# What you will do
Look through the entries for the string "annat", and copy each line that holds it.

── Provided records ──

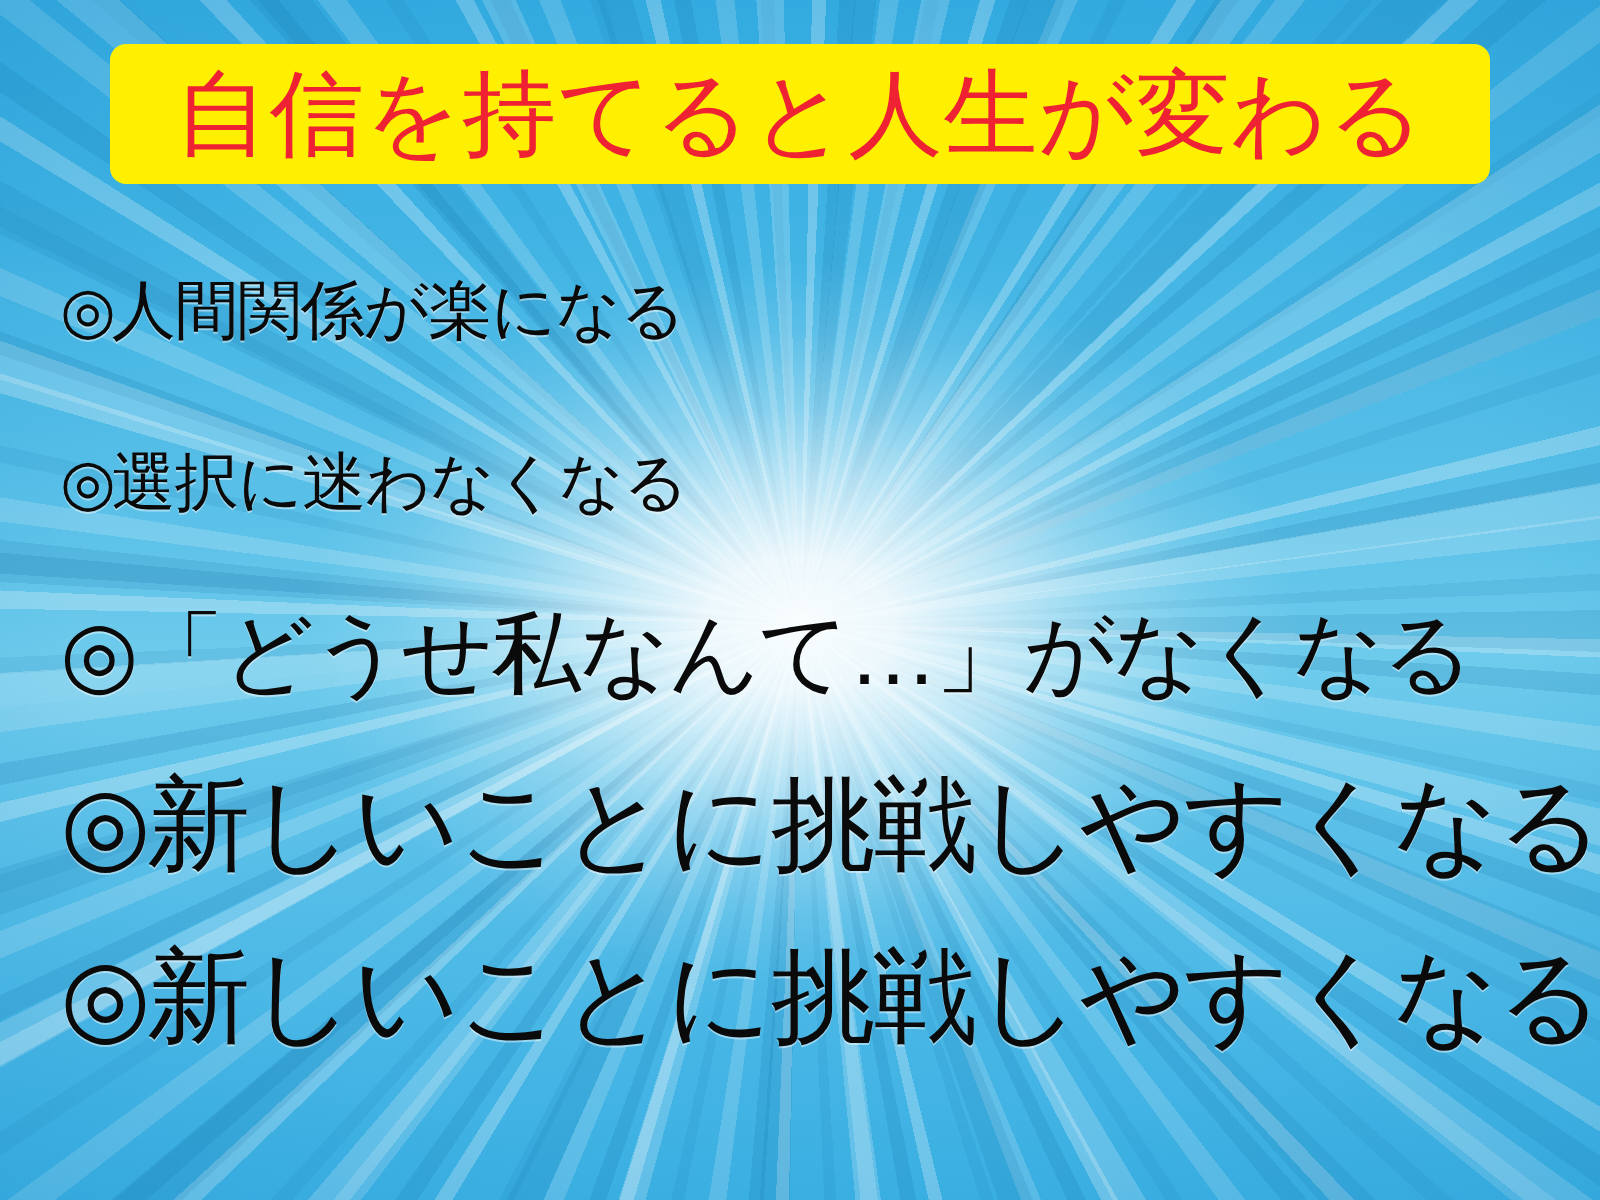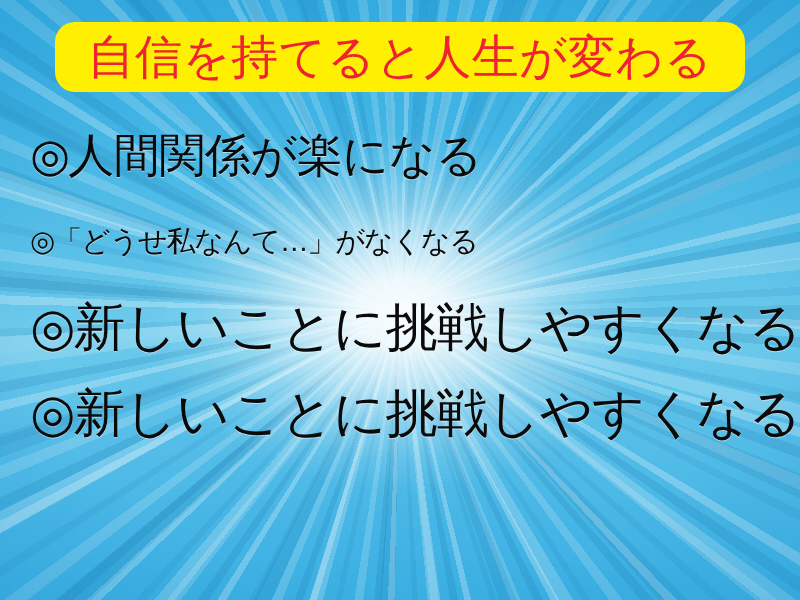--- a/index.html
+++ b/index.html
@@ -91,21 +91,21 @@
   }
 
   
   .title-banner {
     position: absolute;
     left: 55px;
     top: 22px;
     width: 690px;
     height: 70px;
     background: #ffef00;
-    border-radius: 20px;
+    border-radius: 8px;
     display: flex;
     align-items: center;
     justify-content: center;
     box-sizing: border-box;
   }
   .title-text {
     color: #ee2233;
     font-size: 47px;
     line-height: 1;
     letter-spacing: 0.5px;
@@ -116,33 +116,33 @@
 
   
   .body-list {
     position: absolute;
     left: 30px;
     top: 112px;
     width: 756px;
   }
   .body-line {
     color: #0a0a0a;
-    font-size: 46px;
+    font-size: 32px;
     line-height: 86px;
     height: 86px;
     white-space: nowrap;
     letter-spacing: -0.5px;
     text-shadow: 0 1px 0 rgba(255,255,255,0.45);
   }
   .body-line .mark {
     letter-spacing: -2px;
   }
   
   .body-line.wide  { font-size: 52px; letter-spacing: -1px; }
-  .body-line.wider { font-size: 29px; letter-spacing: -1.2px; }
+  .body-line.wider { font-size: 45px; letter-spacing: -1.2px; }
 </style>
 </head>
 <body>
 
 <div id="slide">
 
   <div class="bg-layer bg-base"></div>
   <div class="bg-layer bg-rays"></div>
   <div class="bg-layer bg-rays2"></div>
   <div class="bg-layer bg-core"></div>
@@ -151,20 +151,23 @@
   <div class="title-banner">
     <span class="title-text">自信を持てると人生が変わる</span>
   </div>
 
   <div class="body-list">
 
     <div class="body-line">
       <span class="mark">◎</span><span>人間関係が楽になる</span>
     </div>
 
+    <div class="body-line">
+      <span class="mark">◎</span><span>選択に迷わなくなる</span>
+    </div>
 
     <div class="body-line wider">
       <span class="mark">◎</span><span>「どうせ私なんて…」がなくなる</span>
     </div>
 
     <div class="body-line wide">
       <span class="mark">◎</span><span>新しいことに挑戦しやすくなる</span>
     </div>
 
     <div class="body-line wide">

───
── Provided records ──

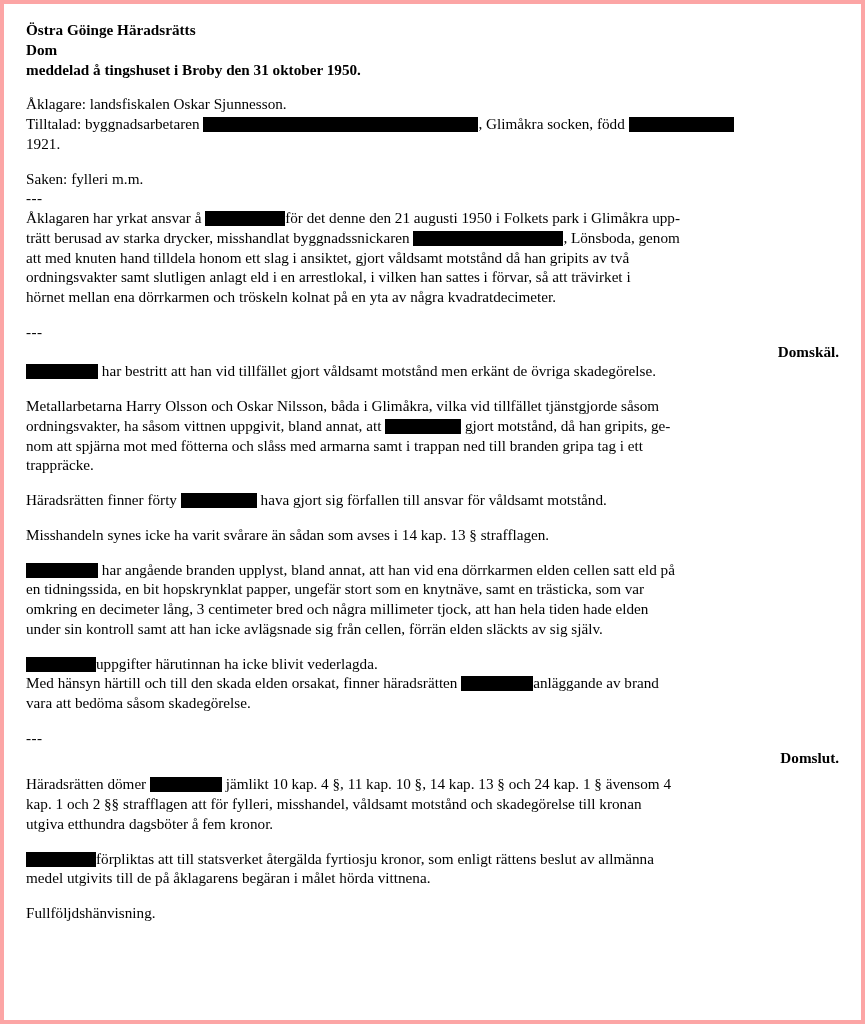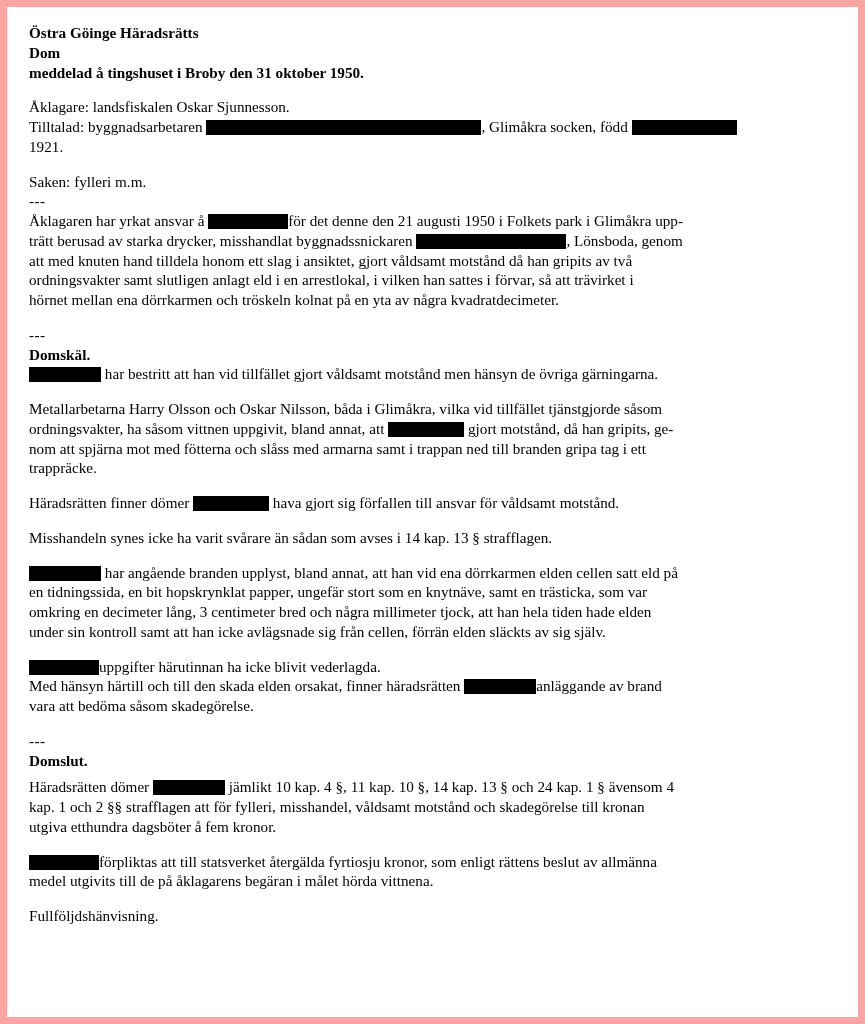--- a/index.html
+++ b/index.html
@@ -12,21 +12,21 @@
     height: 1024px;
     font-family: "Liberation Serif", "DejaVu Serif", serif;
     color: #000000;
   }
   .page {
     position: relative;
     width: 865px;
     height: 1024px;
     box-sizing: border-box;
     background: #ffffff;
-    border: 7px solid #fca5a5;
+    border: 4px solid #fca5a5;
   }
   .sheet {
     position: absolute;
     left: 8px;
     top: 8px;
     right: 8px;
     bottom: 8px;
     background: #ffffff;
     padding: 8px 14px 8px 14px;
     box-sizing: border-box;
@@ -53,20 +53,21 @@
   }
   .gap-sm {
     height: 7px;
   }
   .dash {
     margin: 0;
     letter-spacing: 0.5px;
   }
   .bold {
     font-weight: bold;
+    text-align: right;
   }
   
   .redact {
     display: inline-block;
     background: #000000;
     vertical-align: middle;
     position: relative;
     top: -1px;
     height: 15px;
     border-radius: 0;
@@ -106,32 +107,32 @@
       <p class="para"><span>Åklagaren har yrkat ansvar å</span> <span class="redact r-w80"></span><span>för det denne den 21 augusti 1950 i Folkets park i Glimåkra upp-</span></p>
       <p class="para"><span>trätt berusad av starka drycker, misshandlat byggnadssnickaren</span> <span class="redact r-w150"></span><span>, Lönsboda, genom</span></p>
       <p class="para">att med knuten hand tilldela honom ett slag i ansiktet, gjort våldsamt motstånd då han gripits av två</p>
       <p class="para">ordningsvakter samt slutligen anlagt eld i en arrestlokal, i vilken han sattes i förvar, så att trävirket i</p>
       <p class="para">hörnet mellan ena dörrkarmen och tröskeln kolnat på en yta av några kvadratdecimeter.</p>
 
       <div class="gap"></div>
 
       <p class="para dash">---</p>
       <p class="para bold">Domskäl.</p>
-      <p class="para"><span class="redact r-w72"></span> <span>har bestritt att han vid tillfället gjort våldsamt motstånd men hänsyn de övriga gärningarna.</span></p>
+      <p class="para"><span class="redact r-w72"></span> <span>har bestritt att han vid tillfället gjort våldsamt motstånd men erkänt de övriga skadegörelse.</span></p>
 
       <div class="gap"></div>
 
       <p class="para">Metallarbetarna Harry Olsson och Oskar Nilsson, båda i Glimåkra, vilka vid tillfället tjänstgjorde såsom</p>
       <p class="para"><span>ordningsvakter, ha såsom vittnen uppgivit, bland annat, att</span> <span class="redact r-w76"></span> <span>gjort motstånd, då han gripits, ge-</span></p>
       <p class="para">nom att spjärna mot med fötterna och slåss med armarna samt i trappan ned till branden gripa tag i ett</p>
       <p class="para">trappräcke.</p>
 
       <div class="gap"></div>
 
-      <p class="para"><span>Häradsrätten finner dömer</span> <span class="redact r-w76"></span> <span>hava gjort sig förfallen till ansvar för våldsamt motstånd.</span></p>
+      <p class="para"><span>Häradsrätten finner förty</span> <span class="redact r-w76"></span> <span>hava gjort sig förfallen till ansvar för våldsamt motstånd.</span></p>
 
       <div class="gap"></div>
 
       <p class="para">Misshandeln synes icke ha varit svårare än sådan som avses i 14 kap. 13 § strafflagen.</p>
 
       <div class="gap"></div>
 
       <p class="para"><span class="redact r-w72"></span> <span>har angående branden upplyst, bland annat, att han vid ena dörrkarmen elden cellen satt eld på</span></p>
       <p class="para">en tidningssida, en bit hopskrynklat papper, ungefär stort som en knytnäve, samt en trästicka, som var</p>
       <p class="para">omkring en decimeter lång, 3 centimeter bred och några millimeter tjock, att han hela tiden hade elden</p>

───

# Output below
       <p class="para"><span>ordningsvakter, ha såsom vittnen uppgivit, bland annat, att</span> <span class="redact r-w76"></span> <span>gjort motstånd, då han gripits, ge-</span></p>
       <p class="para"><span class="redact r-w72"></span> <span>har angående branden upplyst, bland annat, att han vid ena dörrkarmen elden cellen satt eld på</span></p>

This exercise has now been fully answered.